Act confidently in a realigning world
In order to appease India, and at its request, Moscow agreed to defer President Vladimir Putin’s visit to Islamabad because New Delhi made the case that the atmospherics for the India-Russia summit in November should not be unsettled. That was a large-hearted gesture on Moscow’s part, but how one wishes India had not argued that way. It betrays a lack of confidence in its own capabilities.
In the post-Cold War world, India has diversified its relationships to include the United States and Israel and enhanced its ties with Western Europe and Japan. This was a long way from its almost exclusive reliance on Moscow, especially for weapons, not to say the veto in the UN Security Council on Kashmir. Indeed, in the first flush of the fall of Communism, the new Russia itself sought to broaden ties with the West, but the limits of this soon became exposed.

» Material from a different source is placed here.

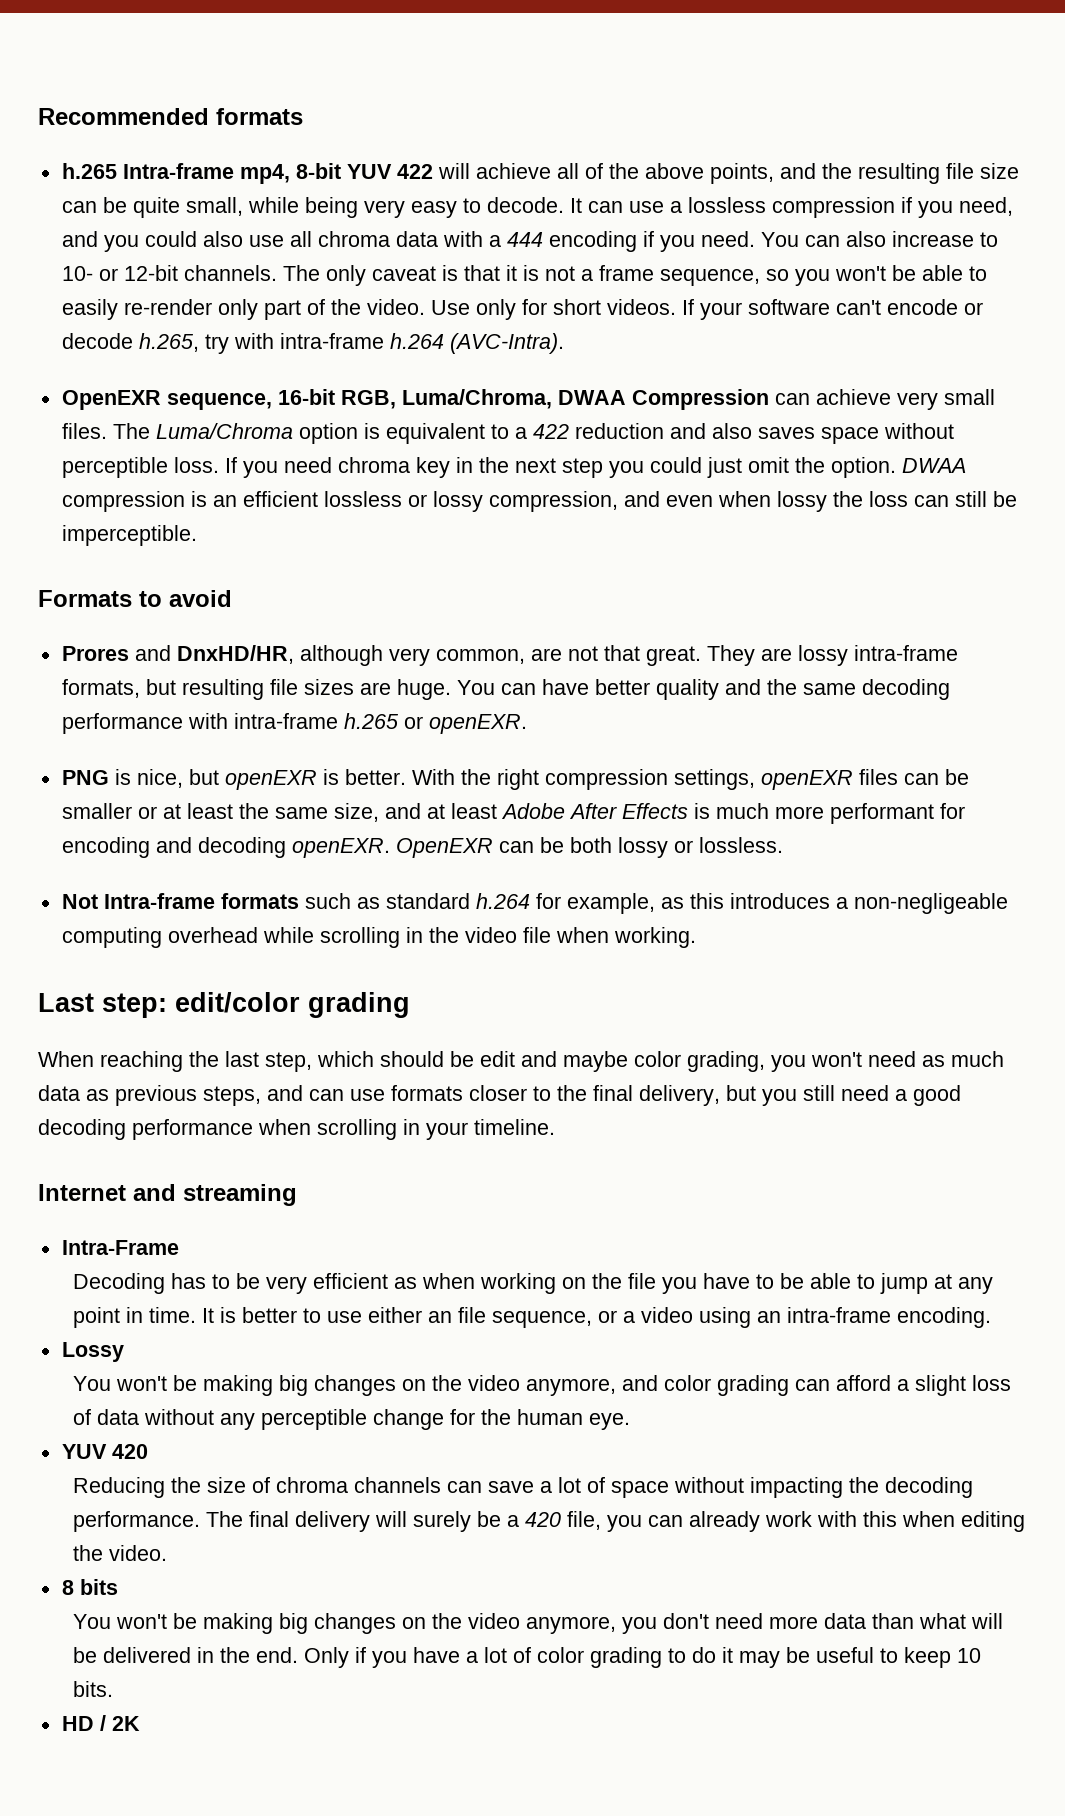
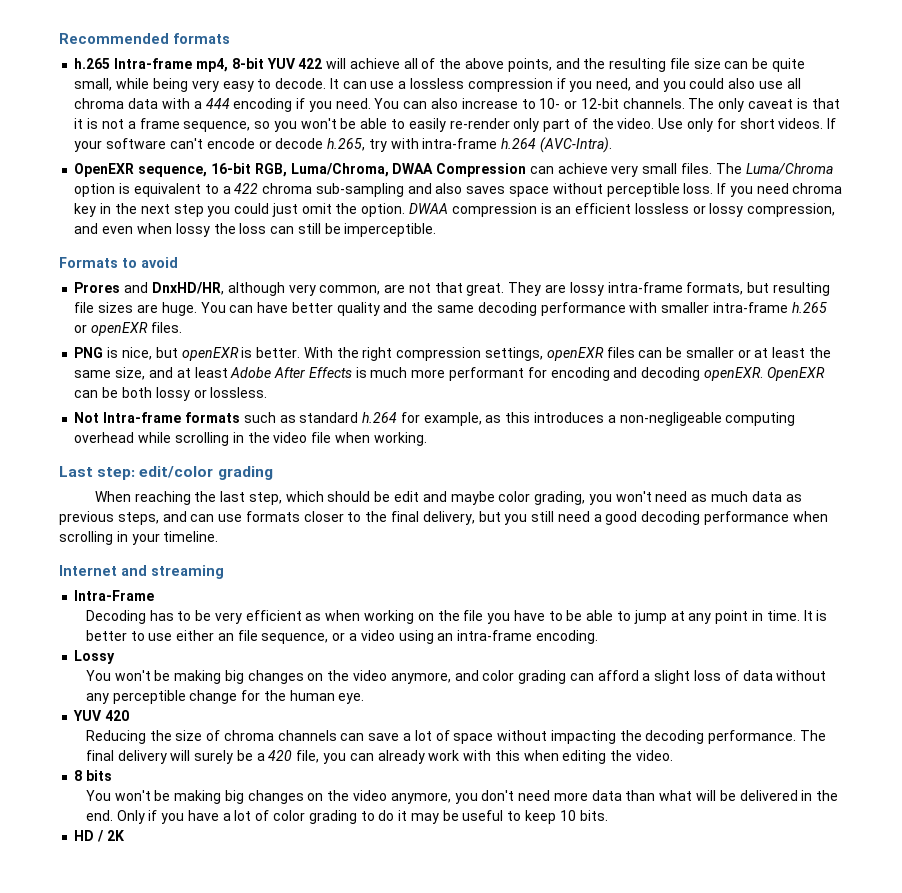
- The Luma/Chroma option is equivalent to a 422 reduction and also saves space without perceptible loss.
+ The Luma/Chroma option is equivalent to a 422 chroma sub-sampling and also saves space without perceptible loss.
- You can have better quality and the same decoding performance with intra-frame h.265 or openEXR.
+ You can have better quality and the same decoding performance with smaller intra-frame h.265 or openEXR files.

The point, however, is that in a freer international atmosphere all countries, including those that were ideological adversaries, sought a realignment of equations for mutual satisfaction. It is clear that the post-Communist Russia was the only major power which appeared to enjoy less leverage in Afghanistan — which is its virtual neighbour and which shared borders with it in the Soviet period — than other regional entities or key powers. To make good this gap, Moscow is now seeking to redefine its ties with Pakistan which were only of a formal nature earlier.
Russia has just hosted Pakistan’s Army chief Gen. Ashfaq Pavez Kayani. The Pakistan Army has trained the Taliban and nurtures them. When the Taliban ruled Kabul, the Pakistan Army had clear-cut plans to establish influence in the Muslim republics of the then USSR. Knowing this, Moscow has now determined to have a proper speaking relationship with Islamabad which controls the Taliban, whose profile, if it grows, will matter politically in Afghanistan when America’s combat role there has ended.

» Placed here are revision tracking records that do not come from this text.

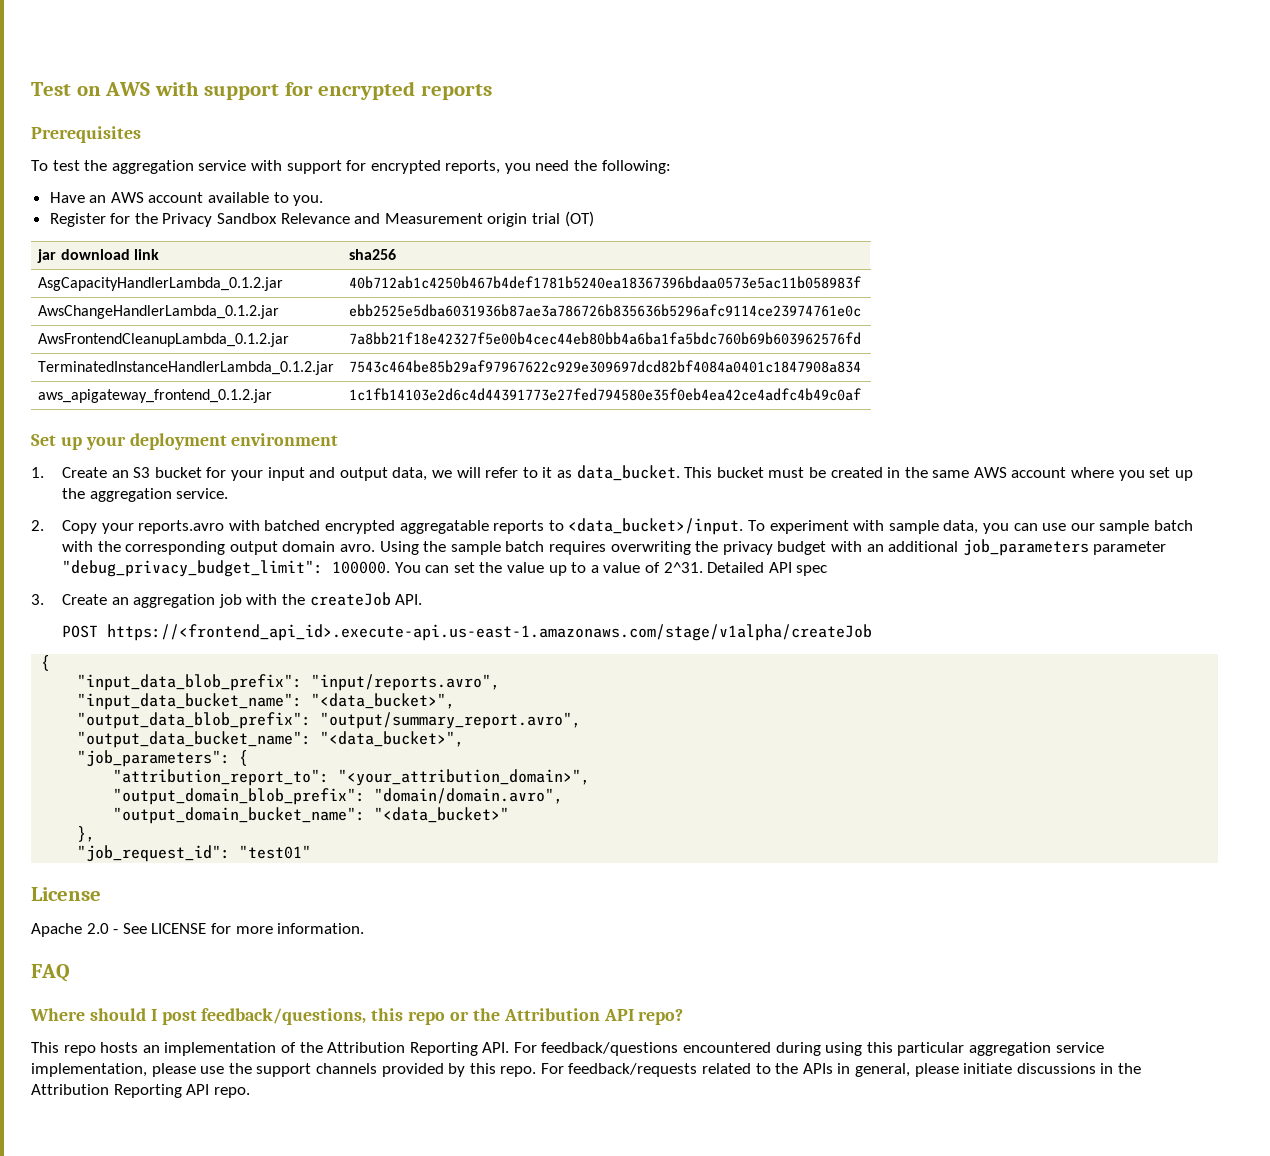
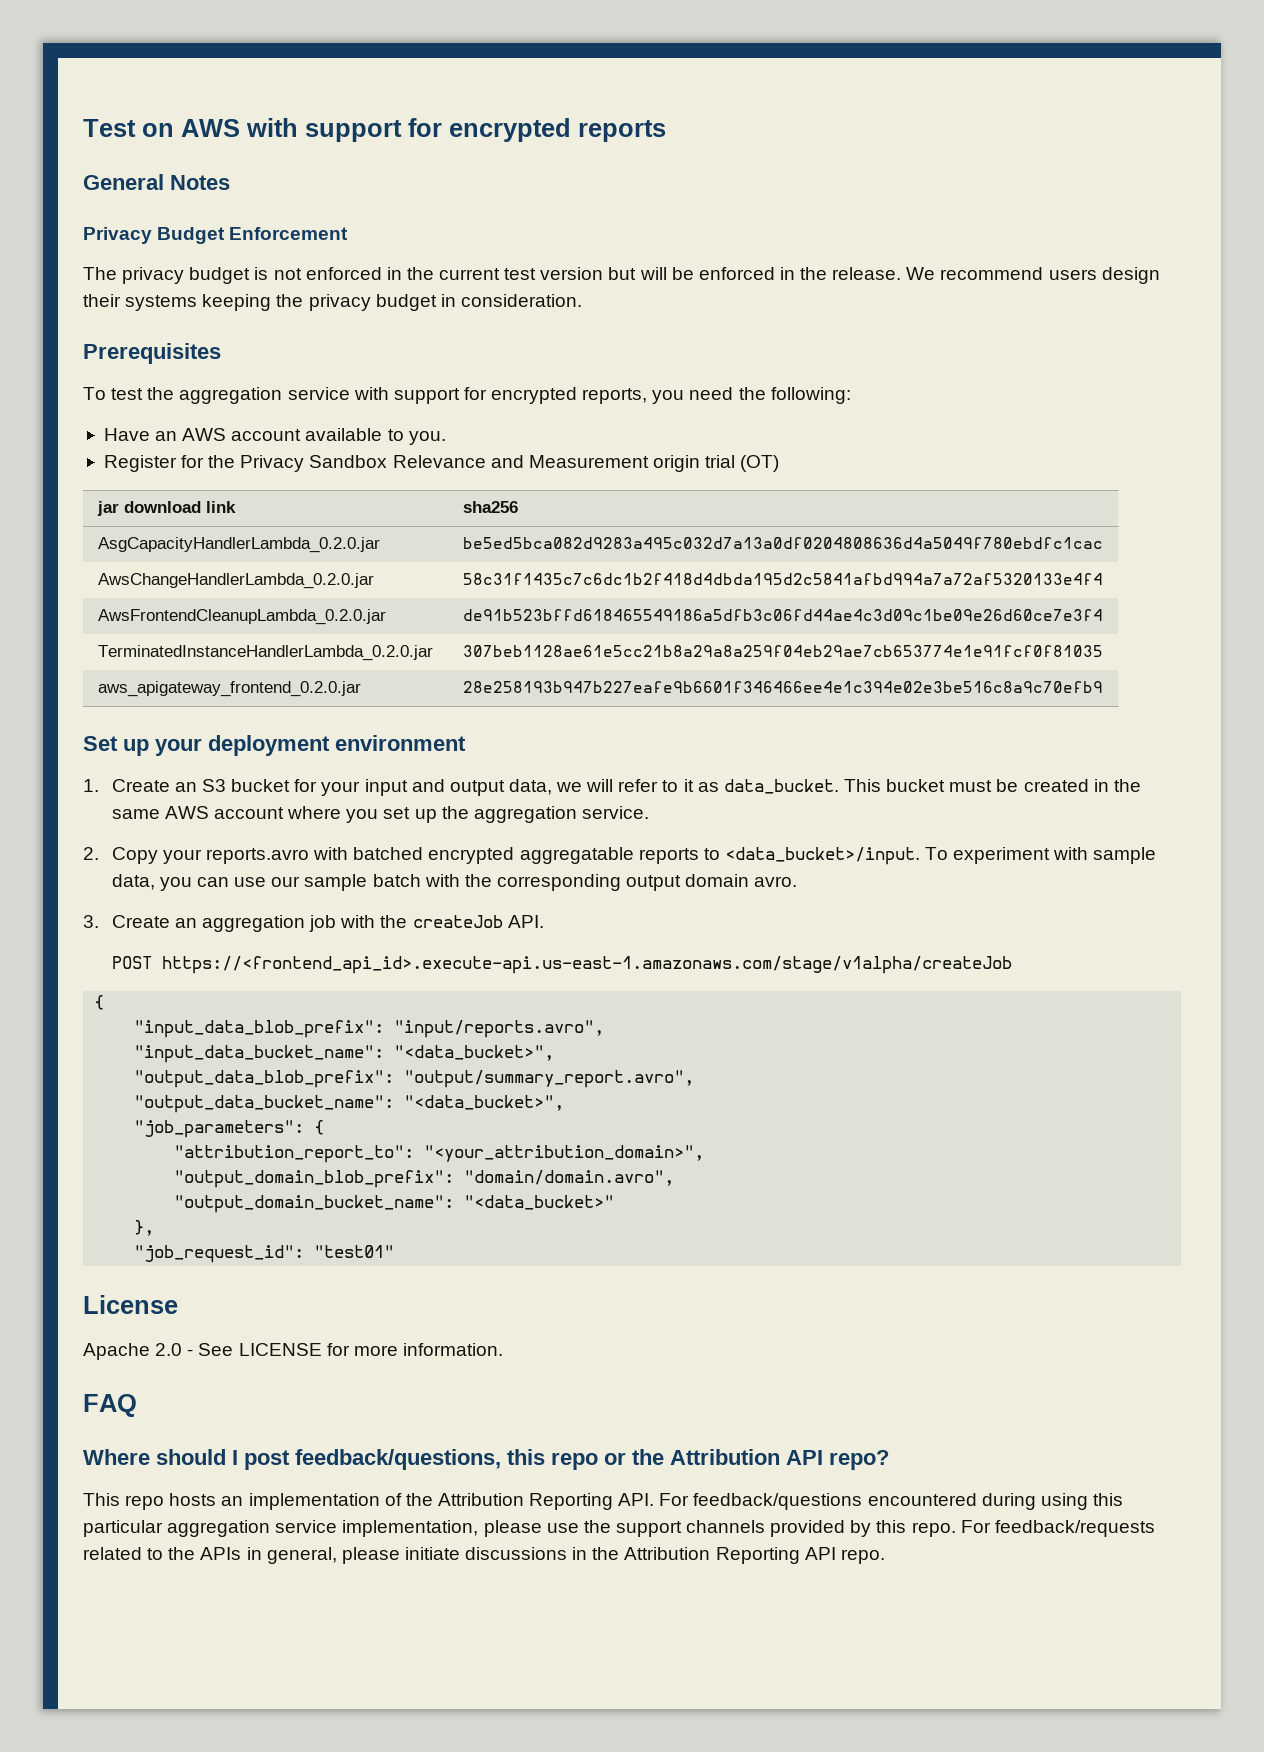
+ General Notes
+ Privacy Budget Enforcement
+ The privacy budget is not enforced in the current test version but will be enforced in the release. We recommend users design their systems keeping the privacy budget in consideration.
- AsgCapacityHandlerLambda_0.1.2.jar | 40b712ab1c4250b467b4def1781b5240ea18367396bdaa0573e5ac11b058983f
- AwsChangeHandlerLambda_0.1.2.jar | ebb2525e5dba6031936b87ae3a786726b835636b5296afc9114ce23974761e0c
- AwsFrontendCleanupLambda_0.1.2.jar | 7a8bb21f18e42327f5e00b4cec44eb80bb4a6ba1fa5bdc760b69b603962576fd
- TerminatedInstanceHandlerLambda_0.1.2.jar | 7543c464be85b29af97967622c929e309697dcd82bf4084a0401c1847908a834
- aws_apigateway_frontend_0.1.2.jar | 1c1fb14103e2d6c4d44391773e27fed794580e35f0eb4ea42ce4adfc4b49c0af
+ AsgCapacityHandlerLambda_0.2.0.jar | be5ed5bca082d9283a495c032d7a13a0df0204808636d4a5049f780ebdfc1cac
+ AwsChangeHandlerLambda_0.2.0.jar | 58c31f1435c7c6dc1b2f418d4dbda195d2c5841afbd994a7a72af5320133e4f4
+ AwsFrontendCleanupLambda_0.2.0.jar | de91b523bffd618465549186a5dfb3c06fd44ae4c3d09c1be09e26d60ce7e3f4
+ TerminatedInstanceHandlerLambda_0.2.0.jar | 307beb1128ae61e5cc21b8a29a8a259f04eb29ae7cb653774e1e91fcf0f81035
+ aws_apigateway_frontend_0.2.0.jar | 28e258193b947b227eafe9b6601f346466ee4e1c394e02e3be516c8a9c70efb9
- Using the sample batch requires overwriting the privacy budget with an additional job_parameters parameter "debug_privacy_budget_limit": 100000. You can set the value up to a value of 2^31. Detailed API spec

India’s interests may even have been furthered if New Delhi sought to play the role of a bridge in developing nascent Russia-Pakistan ties. That would be the sign of a confident power. The interests of Russia and India can’t be adversarial in Afghanistan or anywhere else. Both sides must have faith in this. But the best-friend type approach should be abandoned. It simply does not work in real life. This was shown up in the 1990s when in various ways India had first sought a “special” relationship with Nelson Mandela’s South Africa but luckily gave up that foolish quest. India still has a massive and mutually gainful relationship with Russia. The two have very few mutual contradictions and should seek to work together in respect of Afghanistan, regionally and internationally.